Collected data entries
- - - - -

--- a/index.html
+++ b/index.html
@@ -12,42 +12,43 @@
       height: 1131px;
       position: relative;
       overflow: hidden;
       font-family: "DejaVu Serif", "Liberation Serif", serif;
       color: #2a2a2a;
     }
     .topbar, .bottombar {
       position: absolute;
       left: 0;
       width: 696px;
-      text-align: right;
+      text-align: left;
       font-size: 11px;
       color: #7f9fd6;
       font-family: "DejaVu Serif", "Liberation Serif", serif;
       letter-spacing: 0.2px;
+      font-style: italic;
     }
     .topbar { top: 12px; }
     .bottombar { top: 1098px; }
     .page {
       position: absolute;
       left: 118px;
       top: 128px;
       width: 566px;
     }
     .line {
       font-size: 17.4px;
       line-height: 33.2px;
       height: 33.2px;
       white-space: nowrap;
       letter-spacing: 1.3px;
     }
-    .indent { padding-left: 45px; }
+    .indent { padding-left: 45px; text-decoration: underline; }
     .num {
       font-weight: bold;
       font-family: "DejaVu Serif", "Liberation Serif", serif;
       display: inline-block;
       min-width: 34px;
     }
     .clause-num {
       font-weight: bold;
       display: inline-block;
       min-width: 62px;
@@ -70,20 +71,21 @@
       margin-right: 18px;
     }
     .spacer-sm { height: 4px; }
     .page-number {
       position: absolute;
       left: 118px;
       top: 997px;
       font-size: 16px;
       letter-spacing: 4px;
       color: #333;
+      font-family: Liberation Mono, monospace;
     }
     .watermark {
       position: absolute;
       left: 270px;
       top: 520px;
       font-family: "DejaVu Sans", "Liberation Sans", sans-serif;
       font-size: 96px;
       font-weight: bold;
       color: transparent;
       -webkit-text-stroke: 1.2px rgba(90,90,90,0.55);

- - - - -

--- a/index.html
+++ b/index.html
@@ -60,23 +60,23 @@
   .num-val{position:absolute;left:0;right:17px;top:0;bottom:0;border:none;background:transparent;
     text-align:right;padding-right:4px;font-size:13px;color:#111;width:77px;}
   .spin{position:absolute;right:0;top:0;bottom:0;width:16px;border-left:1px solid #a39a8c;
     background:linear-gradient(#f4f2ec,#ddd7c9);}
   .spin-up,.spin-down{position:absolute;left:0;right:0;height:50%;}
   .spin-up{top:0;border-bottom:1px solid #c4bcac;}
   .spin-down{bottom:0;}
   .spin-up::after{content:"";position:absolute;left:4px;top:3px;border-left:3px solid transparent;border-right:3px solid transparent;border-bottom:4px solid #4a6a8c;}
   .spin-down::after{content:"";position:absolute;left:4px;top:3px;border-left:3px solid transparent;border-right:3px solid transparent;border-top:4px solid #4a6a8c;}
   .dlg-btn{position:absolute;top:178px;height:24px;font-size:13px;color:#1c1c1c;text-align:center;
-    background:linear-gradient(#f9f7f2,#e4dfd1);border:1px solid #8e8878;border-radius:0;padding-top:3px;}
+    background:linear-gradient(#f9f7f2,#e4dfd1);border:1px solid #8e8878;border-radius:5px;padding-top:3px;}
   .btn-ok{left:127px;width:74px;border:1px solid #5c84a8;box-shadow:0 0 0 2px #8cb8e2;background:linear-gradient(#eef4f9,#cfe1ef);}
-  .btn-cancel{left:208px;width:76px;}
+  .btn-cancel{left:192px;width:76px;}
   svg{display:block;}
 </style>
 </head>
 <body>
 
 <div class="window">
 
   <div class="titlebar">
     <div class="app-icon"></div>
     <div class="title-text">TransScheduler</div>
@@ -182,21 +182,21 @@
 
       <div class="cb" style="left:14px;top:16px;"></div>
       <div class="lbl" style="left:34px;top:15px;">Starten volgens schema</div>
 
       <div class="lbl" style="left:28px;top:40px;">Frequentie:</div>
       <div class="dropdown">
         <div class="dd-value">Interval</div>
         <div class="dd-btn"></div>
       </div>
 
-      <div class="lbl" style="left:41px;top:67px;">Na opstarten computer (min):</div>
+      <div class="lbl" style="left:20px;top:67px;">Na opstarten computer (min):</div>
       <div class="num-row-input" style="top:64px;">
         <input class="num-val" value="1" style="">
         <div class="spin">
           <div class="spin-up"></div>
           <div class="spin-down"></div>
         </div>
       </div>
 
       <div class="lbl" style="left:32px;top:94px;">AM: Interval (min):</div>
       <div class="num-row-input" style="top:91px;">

- - - - -

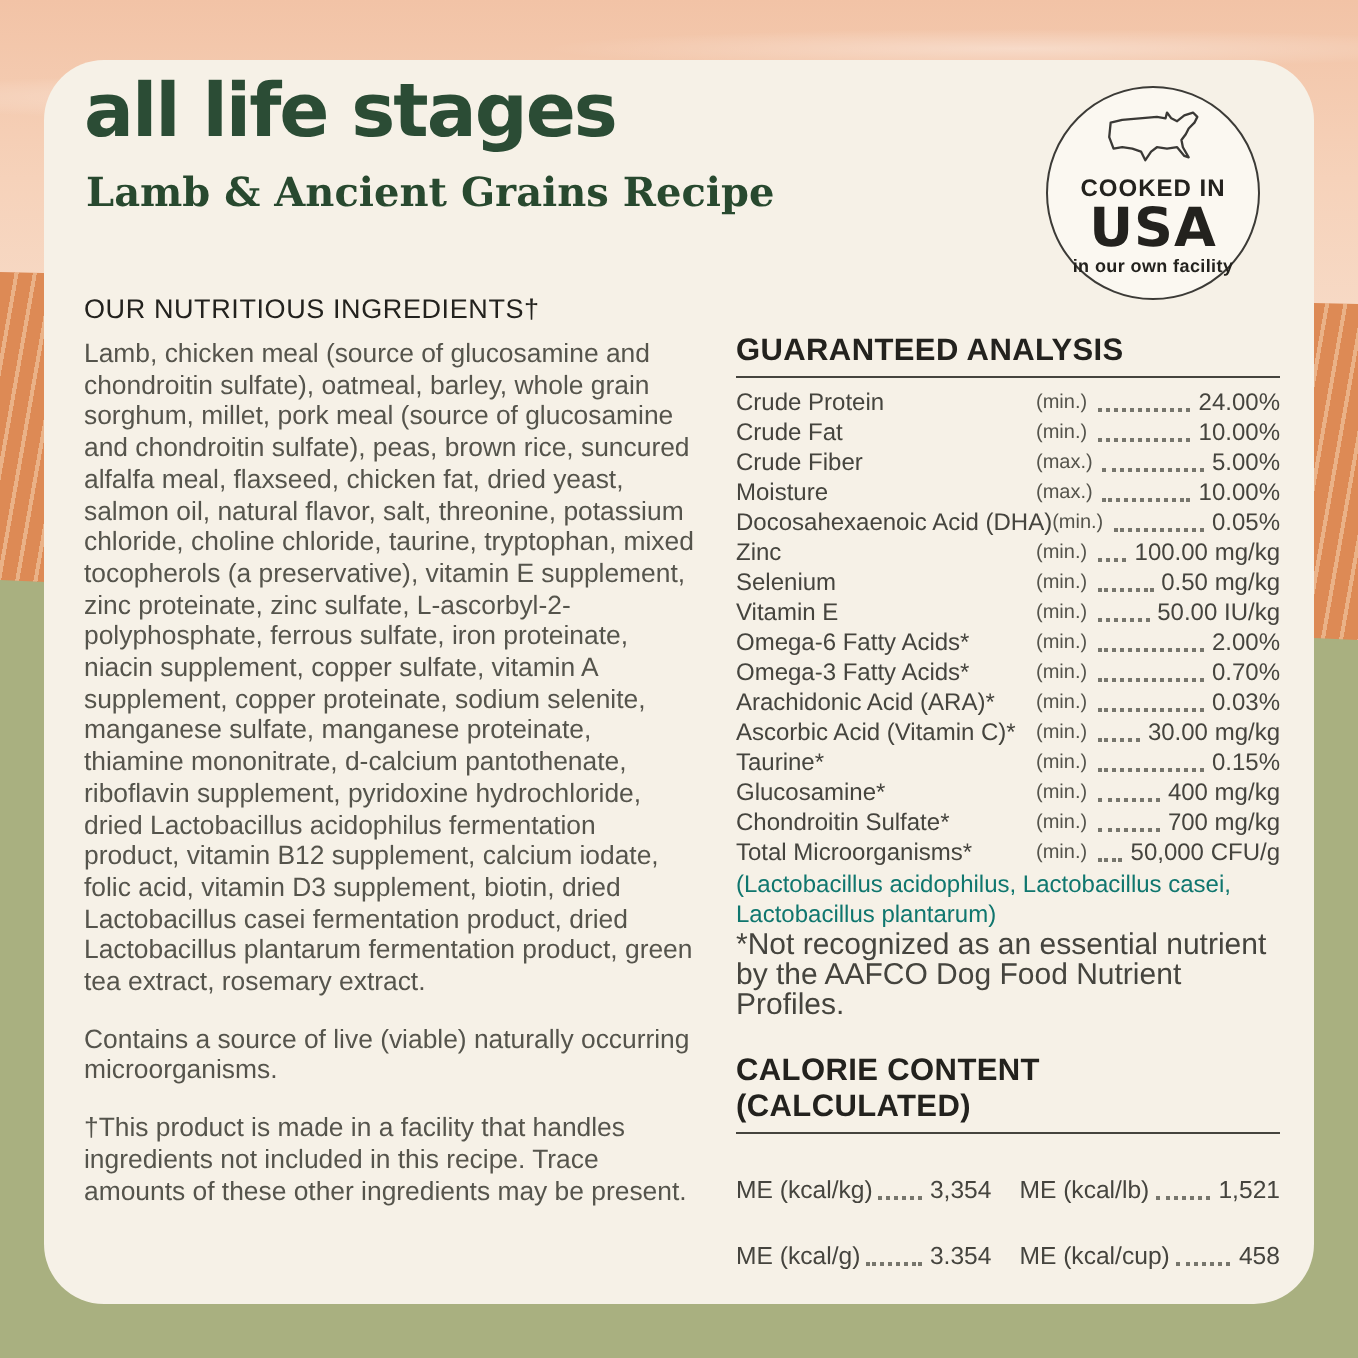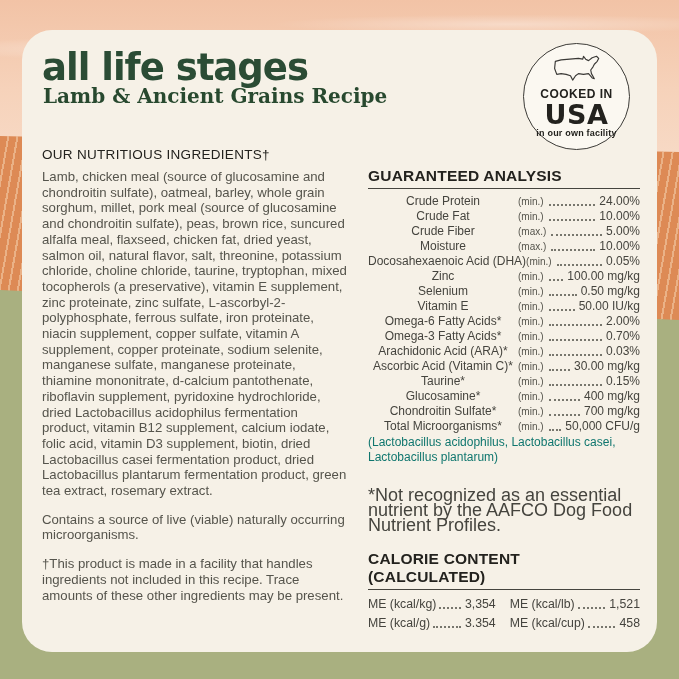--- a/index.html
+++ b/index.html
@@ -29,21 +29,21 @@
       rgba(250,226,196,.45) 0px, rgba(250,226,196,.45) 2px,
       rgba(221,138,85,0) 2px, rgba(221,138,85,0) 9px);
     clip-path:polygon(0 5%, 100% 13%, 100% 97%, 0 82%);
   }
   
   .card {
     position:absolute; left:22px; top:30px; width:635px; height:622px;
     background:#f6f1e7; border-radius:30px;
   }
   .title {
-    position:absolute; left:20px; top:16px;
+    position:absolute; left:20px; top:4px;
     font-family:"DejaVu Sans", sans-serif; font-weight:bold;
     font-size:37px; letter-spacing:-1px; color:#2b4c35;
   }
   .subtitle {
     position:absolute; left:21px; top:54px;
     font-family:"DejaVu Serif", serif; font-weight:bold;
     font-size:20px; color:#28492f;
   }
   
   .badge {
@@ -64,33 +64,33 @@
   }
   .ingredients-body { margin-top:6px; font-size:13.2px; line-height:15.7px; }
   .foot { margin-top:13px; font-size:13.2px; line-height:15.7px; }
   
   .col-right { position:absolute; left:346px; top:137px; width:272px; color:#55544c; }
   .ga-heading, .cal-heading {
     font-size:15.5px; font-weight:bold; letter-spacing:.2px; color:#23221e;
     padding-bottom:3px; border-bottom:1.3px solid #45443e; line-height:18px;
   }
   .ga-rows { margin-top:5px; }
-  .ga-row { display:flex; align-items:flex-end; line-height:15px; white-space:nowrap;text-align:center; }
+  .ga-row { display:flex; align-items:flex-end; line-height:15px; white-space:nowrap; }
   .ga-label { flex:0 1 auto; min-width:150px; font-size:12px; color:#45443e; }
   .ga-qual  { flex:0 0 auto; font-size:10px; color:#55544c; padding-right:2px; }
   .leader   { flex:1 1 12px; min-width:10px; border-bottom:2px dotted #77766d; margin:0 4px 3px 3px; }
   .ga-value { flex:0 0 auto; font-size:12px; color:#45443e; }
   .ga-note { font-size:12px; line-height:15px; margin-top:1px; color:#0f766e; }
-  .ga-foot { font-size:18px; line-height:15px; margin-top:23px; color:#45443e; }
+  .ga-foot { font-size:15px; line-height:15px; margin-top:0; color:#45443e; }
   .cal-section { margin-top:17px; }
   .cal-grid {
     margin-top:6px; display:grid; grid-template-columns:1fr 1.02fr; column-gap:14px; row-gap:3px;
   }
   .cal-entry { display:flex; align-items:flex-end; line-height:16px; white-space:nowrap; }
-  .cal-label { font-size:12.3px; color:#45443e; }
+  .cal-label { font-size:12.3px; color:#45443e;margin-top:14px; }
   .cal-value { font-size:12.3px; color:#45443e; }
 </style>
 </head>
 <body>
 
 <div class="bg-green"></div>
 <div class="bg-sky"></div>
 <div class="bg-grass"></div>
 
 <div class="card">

- - - - -

▶ **What the task asks**
Print exactly the lines above, between the one holding "line-height: 33.2px;" and the one holding "-70,20 +71,21 @@", inclusive, and nothing besides.

▶ **Reply**
       line-height: 33.2px;
       height: 33.2px;
       white-space: nowrap;
       letter-spacing: 1.3px;
     }
-    .indent { padding-left: 45px; }
+    .indent { padding-left: 45px; text-decoration: underline; }
     .num {
       font-weight: bold;
       font-family: "DejaVu Serif", "Liberation Serif", serif;
       display: inline-block;
       min-width: 34px;
     }
     .clause-num {
       font-weight: bold;
       display: inline-block;
       min-width: 62px;
@@ -70,20 +71,21 @@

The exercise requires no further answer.